Estimate: $10,000 - $15,000
Auction: July 18, 2023 1:00 PM EDT
Oil on canvas
30 x 23 3/8 in. (76.2 x 59.4cm)
In an exceptional carved and giltwood 17th-century Florentine frame.
Provenance
Property from the personal Collection of a Florentine Gentleman.
Note
The present work appears to date from the artist’s late career, circa 1650, a time when Martinelli returned to Florence after a brief stay in Rome, where he experience a newfound appreciation for the work of Caravaggio and Gentileschi which led him to create several allegories such as the present one, all largely executed in an oval format, and depicting qualities, or liberal arts.

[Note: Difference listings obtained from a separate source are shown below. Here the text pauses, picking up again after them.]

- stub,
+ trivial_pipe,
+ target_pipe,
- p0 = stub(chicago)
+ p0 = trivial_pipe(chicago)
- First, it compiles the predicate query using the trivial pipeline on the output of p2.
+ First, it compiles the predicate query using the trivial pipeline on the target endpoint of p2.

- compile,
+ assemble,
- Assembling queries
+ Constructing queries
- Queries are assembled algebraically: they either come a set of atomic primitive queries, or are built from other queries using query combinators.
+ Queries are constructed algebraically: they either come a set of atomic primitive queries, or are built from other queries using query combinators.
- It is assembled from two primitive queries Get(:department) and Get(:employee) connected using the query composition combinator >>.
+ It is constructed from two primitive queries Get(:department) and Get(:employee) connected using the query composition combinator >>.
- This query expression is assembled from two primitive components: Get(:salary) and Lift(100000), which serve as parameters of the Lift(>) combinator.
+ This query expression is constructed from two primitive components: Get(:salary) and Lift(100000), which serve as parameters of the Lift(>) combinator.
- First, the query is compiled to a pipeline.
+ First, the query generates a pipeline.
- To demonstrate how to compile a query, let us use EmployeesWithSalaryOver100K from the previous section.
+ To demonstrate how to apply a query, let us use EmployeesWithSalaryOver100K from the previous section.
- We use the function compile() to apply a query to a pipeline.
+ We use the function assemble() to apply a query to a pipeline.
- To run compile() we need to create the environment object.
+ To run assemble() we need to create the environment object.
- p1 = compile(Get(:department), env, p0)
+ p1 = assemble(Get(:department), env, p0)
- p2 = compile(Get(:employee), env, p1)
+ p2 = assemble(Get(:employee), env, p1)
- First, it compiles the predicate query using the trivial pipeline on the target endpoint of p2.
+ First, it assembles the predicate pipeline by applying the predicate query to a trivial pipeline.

The feminine figure is caught bust-length. Wearing a lush crown of flowers, she turns to the viewer with a mild mischievous smile, showcasing her shiny jewels and pearls, in her hair as well as on her ears and wrists. She is holding an imposing silver and gold urn, on which we notice a pair of cornucopias traditionally associated with the figure of Abundance, while we notice more precious items, including feathers, in the background. Her rosy cheeks and delicately painted red lips contrast with her beautiful pale, creamy white skin, which absorbs all of the painting’s glistening light, in a very Caravaggesque manner. The broader sense of the allegory is to act a vanitas motif, a moral exhortation to not be lured by the woman’s beauty and goods, and choose virtue over vice – a significant pictorial subject for art in 17th-century Medici Florence.